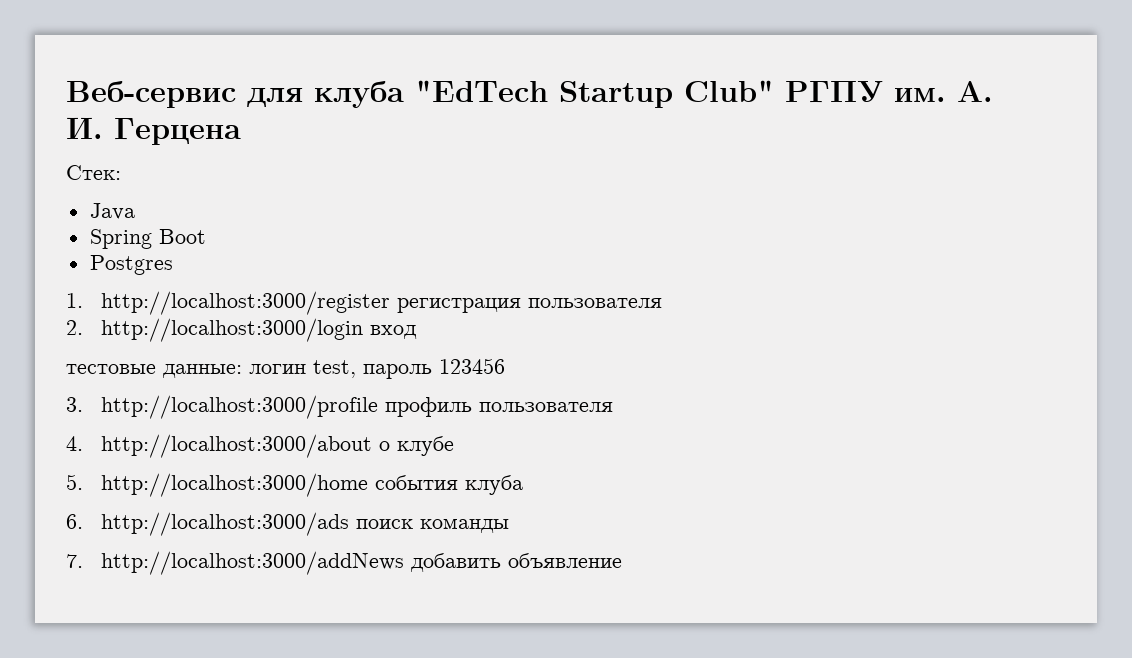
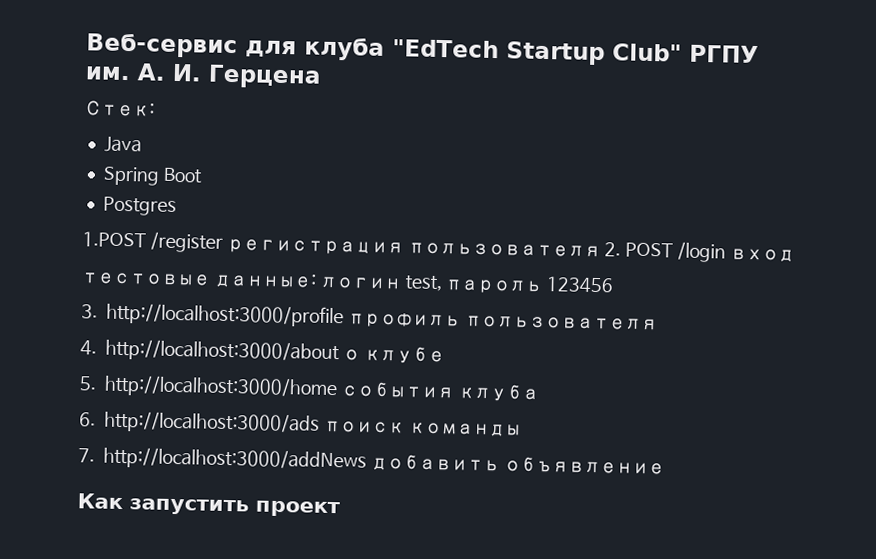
- 1. http://localhost:3000/register регистрация пользователя
- 2. http://localhost:3000/login вход
+ 1.POST /register регистрация пользователя 2. POST /login вход
+ Как запустить проект

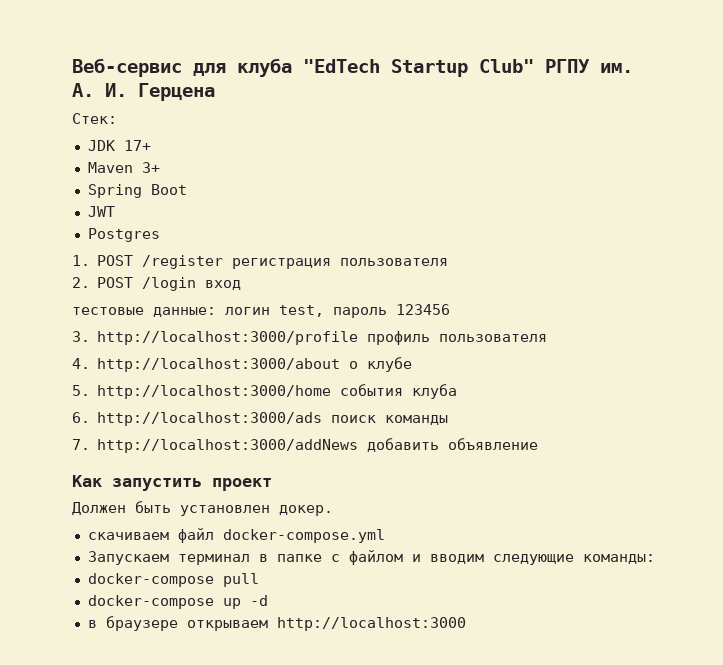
- Java
+ JDK 17+
+ Maven 3+
+ JWT
- 1.POST /register регистрация пользователя 2. POST /login вход
+ 1. POST /register регистрация пользователя
+ 2. POST /login вход
+ Должен быть установлен докер.
+ скачиваем файл docker-compose.yml
+ Запускаем терминал в папке с файлом и вводим следующие команды:
+ docker-compose pull
+ docker-compose up -d
+ в браузере открываем http://localhost:3000

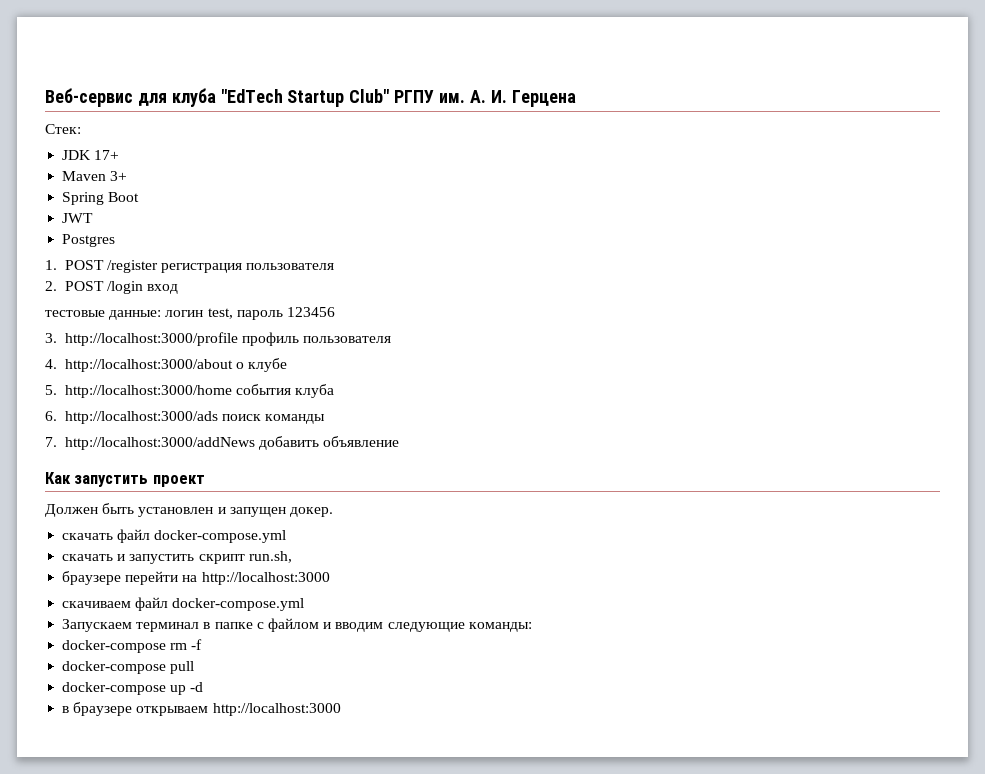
- Должен быть установлен докер.
+ Должен быть установлен и запущен докер.
+ скачать файл docker-compose.yml
+ скачать и запустить скрипт run.sh,
+ браузере перейти на http://localhost:3000
+ docker-compose rm -f

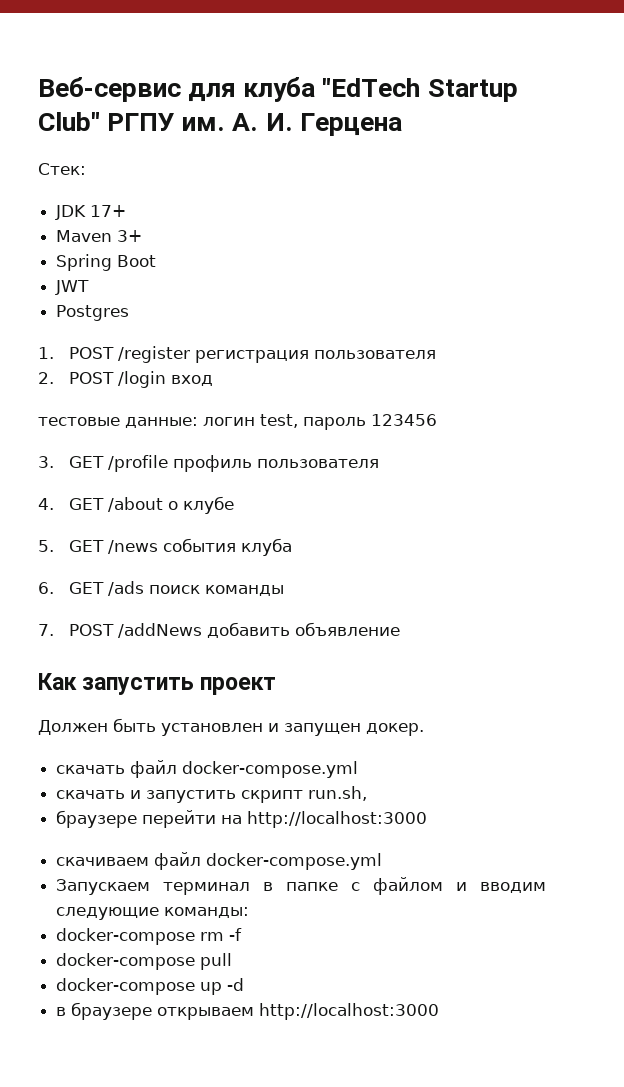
- 3. http://localhost:3000/profile профиль пользователя
+ 3. GET /profile профиль пользователя
- 4. http://localhost:3000/about о клубе
+ 4. GET /about о клубе
- 5. http://localhost:3000/home события клуба
+ 5. GET /news события клуба
- 6. http://localhost:3000/ads поиск команды
+ 6. GET /ads поиск команды
- 7. http://localhost:3000/addNews добавить объявление
+ 7. POST /addNews добавить объявление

---

With pictures removed, write out exactly each line of the entries from the first through the line that holds "- 5. http://localhost:3000/home события клуба".

- 1. http://localhost:3000/register регистрация пользователя
- 2. http://localhost:3000/login вход
+ 1.POST /register регистрация пользователя 2. POST /login вход
+ Как запустить проект

- Java
+ JDK 17+
+ Maven 3+
+ JWT
- 1.POST /register регистрация пользователя 2. POST /login вход
+ 1. POST /register регистрация пользователя
+ 2. POST /login вход
+ Должен быть установлен докер.
+ скачиваем файл docker-compose.yml
+ Запускаем терминал в папке с файлом и вводим следующие команды:
+ docker-compose pull
+ docker-compose up -d
+ в браузере открываем http://localhost:3000

- Должен быть установлен докер.
+ Должен быть установлен и запущен докер.
+ скачать файл docker-compose.yml
+ скачать и запустить скрипт run.sh,
+ браузере перейти на http://localhost:3000
+ docker-compose rm -f

- 3. http://localhost:3000/profile профиль пользователя
+ 3. GET /profile профиль пользователя
- 4. http://localhost:3000/about о клубе
+ 4. GET /about о клубе
- 5. http://localhost:3000/home события клуба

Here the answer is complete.